The line containing "none -> <div>The" marks the start; repeat it and every following line exactly through the end of the entries.

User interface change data
########
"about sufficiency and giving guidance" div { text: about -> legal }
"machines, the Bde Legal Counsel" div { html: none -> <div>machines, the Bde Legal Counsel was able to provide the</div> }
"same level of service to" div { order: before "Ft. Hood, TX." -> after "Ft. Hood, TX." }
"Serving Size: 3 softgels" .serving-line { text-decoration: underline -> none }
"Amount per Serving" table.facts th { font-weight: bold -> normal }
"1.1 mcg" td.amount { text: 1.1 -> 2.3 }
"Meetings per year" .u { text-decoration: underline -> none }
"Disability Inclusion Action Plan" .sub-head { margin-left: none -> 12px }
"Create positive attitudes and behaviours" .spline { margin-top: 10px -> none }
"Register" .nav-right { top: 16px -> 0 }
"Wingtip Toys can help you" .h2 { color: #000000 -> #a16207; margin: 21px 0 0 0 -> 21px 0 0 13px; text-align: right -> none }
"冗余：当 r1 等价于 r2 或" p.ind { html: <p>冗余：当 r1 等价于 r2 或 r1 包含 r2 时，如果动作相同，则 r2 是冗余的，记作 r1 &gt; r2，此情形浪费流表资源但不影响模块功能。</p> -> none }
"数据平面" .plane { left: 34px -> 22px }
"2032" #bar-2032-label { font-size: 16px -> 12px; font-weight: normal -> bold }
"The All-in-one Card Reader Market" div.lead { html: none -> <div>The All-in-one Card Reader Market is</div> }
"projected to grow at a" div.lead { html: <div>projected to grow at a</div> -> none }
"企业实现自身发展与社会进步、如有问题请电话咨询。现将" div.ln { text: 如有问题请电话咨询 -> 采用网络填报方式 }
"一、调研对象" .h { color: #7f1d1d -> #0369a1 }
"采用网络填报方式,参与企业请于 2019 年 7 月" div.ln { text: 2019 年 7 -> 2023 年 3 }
########
**RESPONSE TO THIS EXERCISE**
"The All-in-one Card Reader Market" div.lead { html: none -> <div>The All-in-one Card Reader Market is</div> }
"projected to grow at a" div.lead { html: <div>projected to grow at a</div> -> none }
"企业实现自身发展与社会进步、如有问题请电话咨询。现将" div.ln { text: 如有问题请电话咨询 -> 采用网络填报方式 }
"一、调研对象" .h { color: #7f1d1d -> #0369a1 }
"采用网络填报方式,参与企业请于 2019 年 7 月" div.ln { text: 2019 年 7 -> 2023 年 3 }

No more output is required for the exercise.